Die raumplanerische Brille bleibt

Das sei gut so. «Stand heute bezweifle ich, ob ich in eine Legislative hineinpassen würde», so die Gemeinderätin, «auch wenn man mich bei jeder Wahl bittet, mich aufstellen zu lassen.» Die Exekutivarbeit liege ihr mehr als das Diskutieren in Kommissionen, wie das etwa im Kantonsrat üblich sei. Von einer ernsthaften Kandidatur habe sie auch aus familiären Gründen immer abgesehen.

Anders ist das auf Gemeindeebene. «Ich will ein Beispiel dafür sein, dass ein solches Amt eben gut mit dem Familienleben vereinbar ist», betont Heuberger.

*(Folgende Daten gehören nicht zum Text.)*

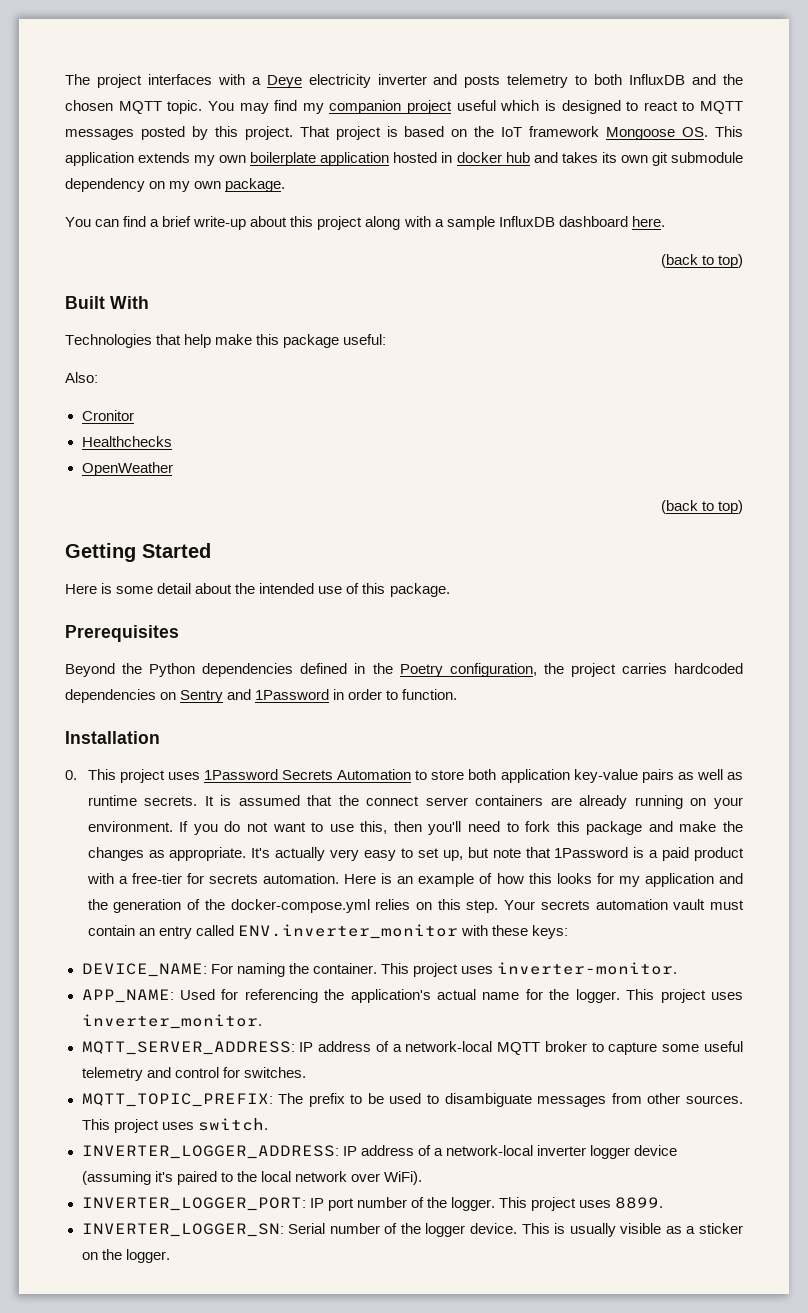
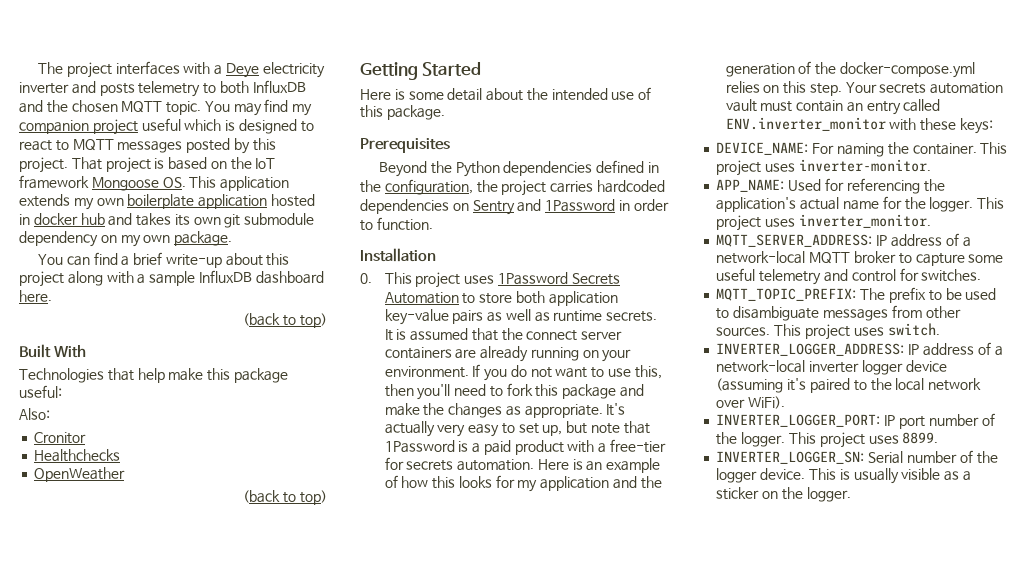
- Beyond the Python dependencies defined in the Poetry configuration, the project carries hardcoded dependencies on Sentry and 1Password in order to function.
+ Beyond the Python dependencies defined in the configuration, the project carries hardcoded dependencies on Sentry and 1Password in order to function.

Eine Rückkehr in die Politik schliesst sie denn auch nicht kategorisch aus. «Ohne den Jobwechsel hätte es durchaus sein können, dass ich mehr auf das politische Pferd gesetzt hätte.»

Vorläufig tritt aber die Weiterentwicklung im Beruf in den Vordergrund. Auch wenn ein Teil von ihr noch für einige Zeit Bauvorsteherin bleiben dürfte. «Wenn man die Mechanismen dahinter versteht, sieht man ein Dorf anders, wie durch eine Art Brille», sagt Heuberger. «Egal, ob in meinem Heimatort Egg, in Zell oder in den Ferien.»